Strategic focus areas
To pursue the mission statements and work towards resolving the identified challenges, the working group defined three strategic focus areas towards 2022 that was directly mapped to each of the identified challenges:

Strategic focus area 1: Efficient management of information security. By 2022, the objective was to have a strong governance setup, strategic direction, and roadmap implemented for gap-mitigation, with clearly defined responsibilities.

Strategic focus area 2: Comprehensive risk mitigation. By getting better insight into key information security risks, the objective was to have a clear risk picture that is utilized to guide decision making by 2022.

Strategic focus area 3: Information security is embedded in the culture. By 2022, the aim was to ensure that information security is understood by all employees and regarded as a business enabler rather than a hindrance to the organization.

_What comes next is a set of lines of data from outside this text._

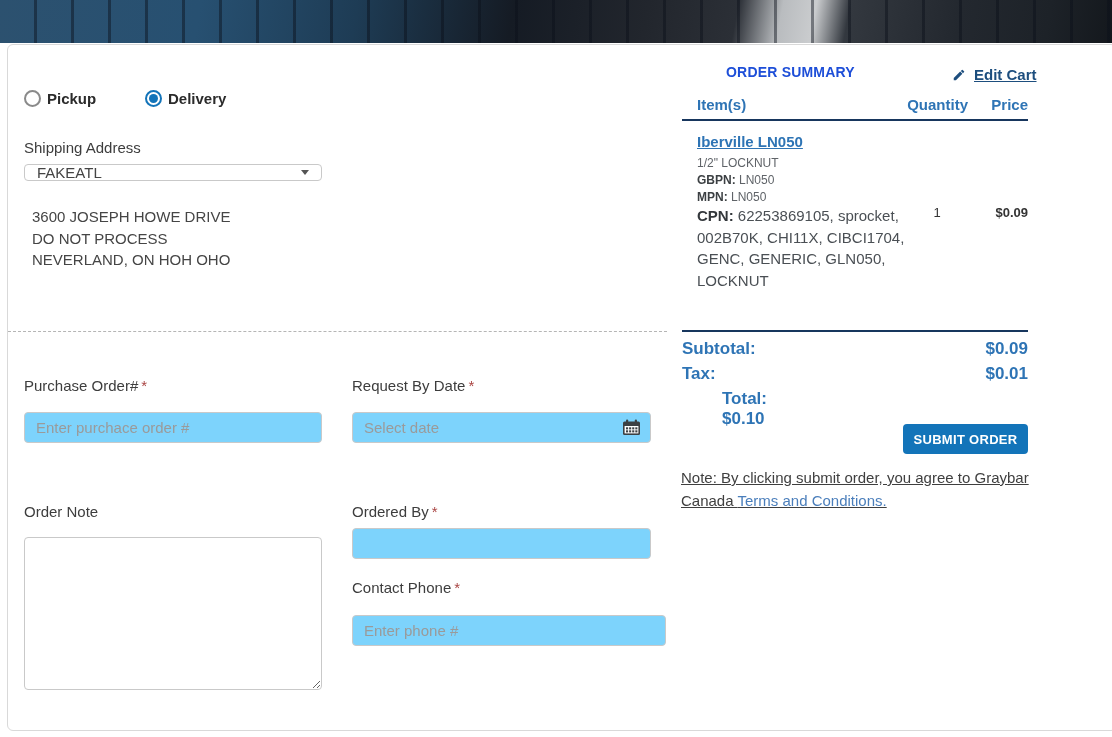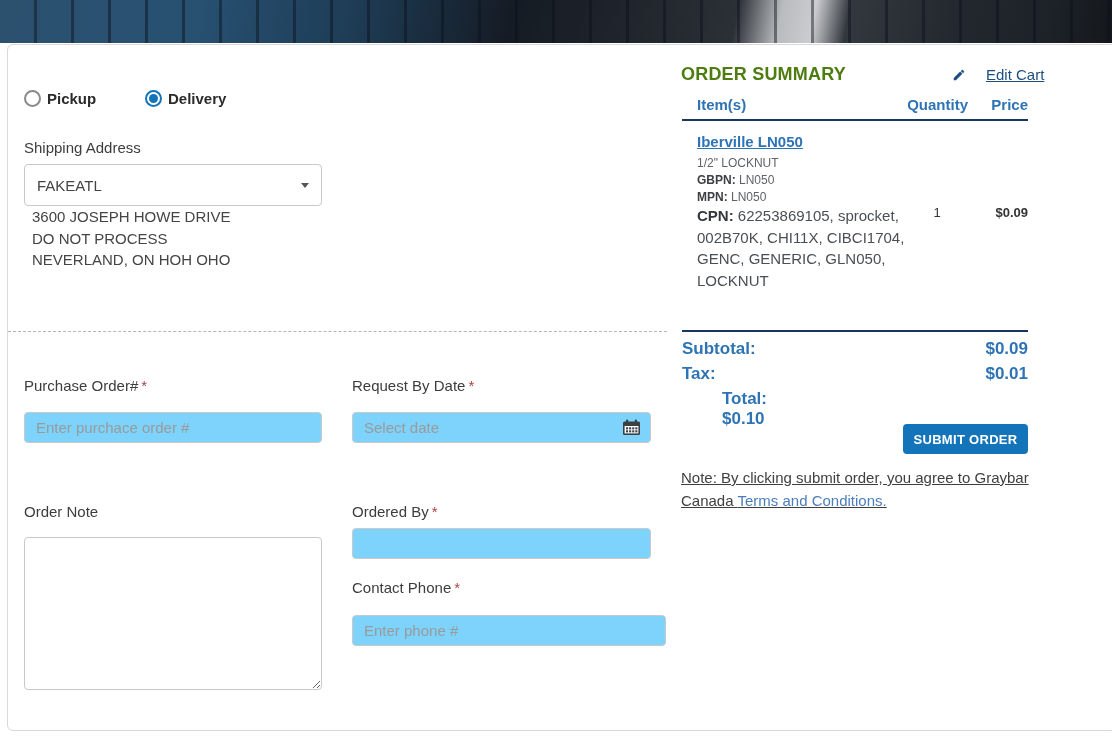--- a/index.html
+++ b/index.html
@@ -51,7 +51,7 @@
   .dash-divider { border-top:1px dashed #b5b5b5; }
 
   
-  .os-title { font-size:18px; font-weight:bold; color:#4d7c0f; letter-spacing:.2px; }
+  .os-title { font-size:14px; font-weight:bold; color:#1d4ed8; letter-spacing:.2px;margin-left:45px; }
   .edit-cart { display:flex; align-items:center; gap:20px; color:#1d4e7e; font-size:15px;
     font-weight:normal; text-decoration:underline; cursor:pointer; }
   .col-head { font-size:15px; font-weight:bold; color:#2e74b5; }

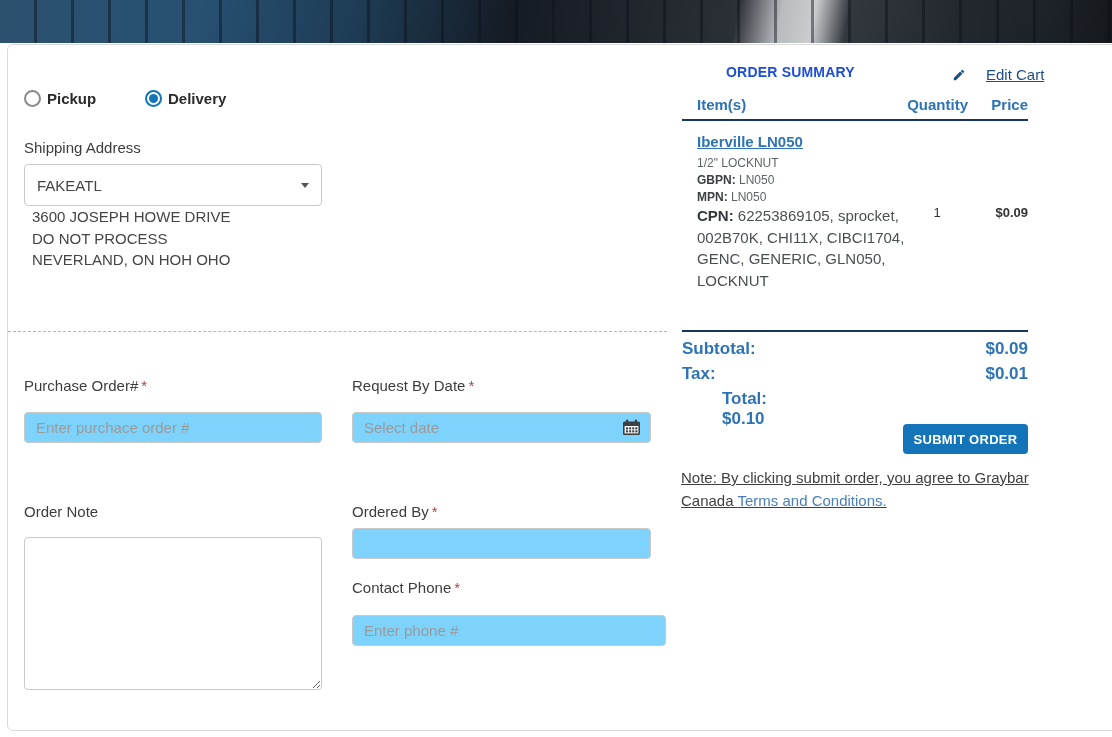--- a/index.html
+++ b/index.html
@@ -52,8 +52,8 @@
 
   
   .os-title { font-size:14px; font-weight:bold; color:#1d4ed8; letter-spacing:.2px;margin-left:45px; }
-  .edit-cart { display:flex; align-items:center; gap:20px; color:#1d4e7e; font-size:15px;
-    font-weight:normal; text-decoration:underline; cursor:pointer; }
+  .edit-cart { display:flex; align-items:center; gap:8px; color:#1d4e7e; font-size:15px;
+    font-weight:bold; text-decoration:underline; cursor:pointer; }
   .col-head { font-size:15px; font-weight:bold; color:#2e74b5; }
   .rule-navy { background:#17365d; height:2px; }
   .item-link { font-size:15px; font-weight:bold; color:#2e74b5; text-decoration:underline; cursor:pointer; }

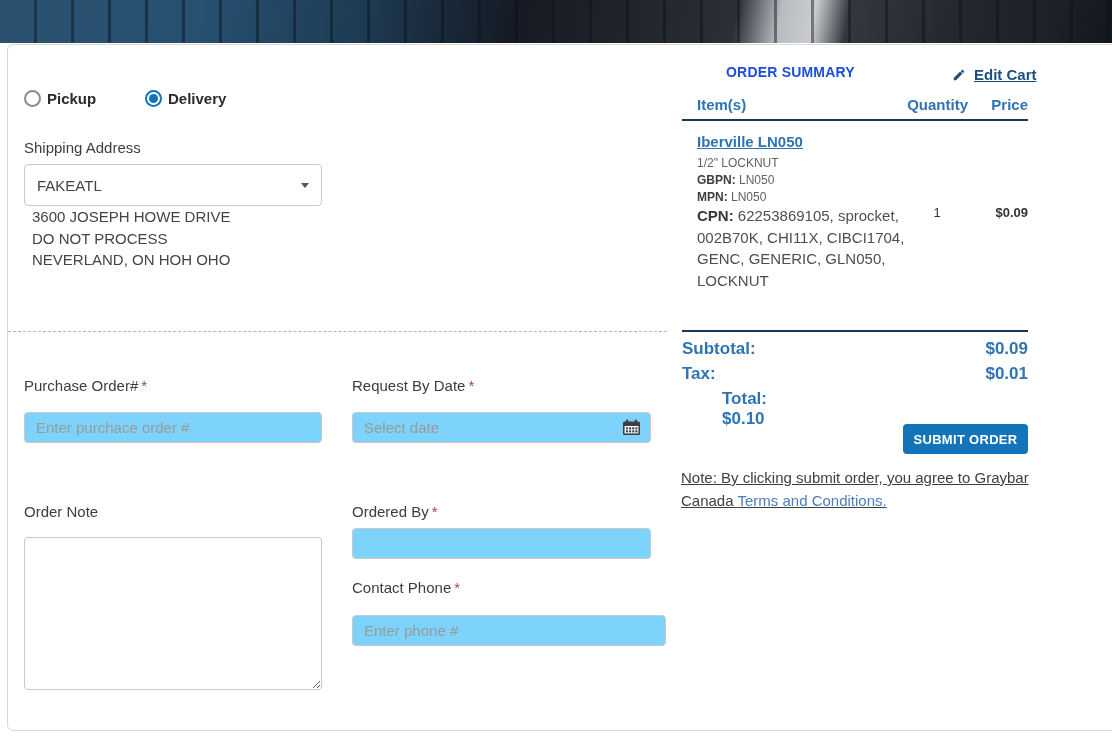--- a/index.html
+++ b/index.html
@@ -34,7 +34,7 @@
   .radio-label { font-size:15px; font-weight:bold; color:#2b2b2b; margin-left:6px; }
 
   
-  .select-box { width:298px; height:42px; border:1px solid #c9c9c9; border-radius:4px;
+  .select-box { width:298px; height:17px; border:1px solid #c9c9c9; border-radius:4px;
     background:#fff; display:flex; align-items:center; justify-content:space-between;
     padding:0 12px; font-size:15px; color:#444; cursor:pointer; }
   .caret { width:0; height:0; border-left:4.5px solid transparent;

To ensure operationalization, each of the strategic focus areas was broken down into clear must-win battles with short-term (<6 month), medium-term (<18 month), and long-term (<2022) actions with measurable deliverables, and hereafter mapped in an execution roadmap with defined roles and responsibilities.

Governance
To ensure efficient execute the strategic focus areas, the strategy was presented together with a revised approach to the overseeing organisational governance structure for information security. This consisted of three elements:

First, a multi-tier, top-down governance model was introduced to ensure effective management of information security across the company. The new governance model was based on a comprehensive analysis of best practice, existing governance bodies and peer-company comparison, where it was decided to anchor the strategic governance committee within an existing and well-established committee for technology management, having the mandate to represent the whole company. The purpose, mandate, responsibilities, risk ownership and yearly tasks was outlined and approved, with clear distinction to the executive oversight entity as well as the operational governance mechanisms.

Second, the scope of the CISO function was renamed and restructured to reflect the new mandate for global information security with an intensified focus on providing subject matter expertise to support the business while retaining a focus on enhancing the cyber security posture within the Security Operations Center (SOC). The new organization also included a dedicated secretary for the new governance committee.

Third, a new Information Security Charter was developed and approved by the new governance committee to outline the overarching responsibilities of different information security stakeholders, including Executive Management, the CISO, the cross-organisational governance committee and every individual employee in the company.

THE OUTCOME

The new strategic direction was presented to and approved by executive management, and well-received by all stakeholder groups. Furthermore, the revised governance model was swiftly operationalized according to plan, with tracking and oversight for the implementation roadmap of the strategic activities.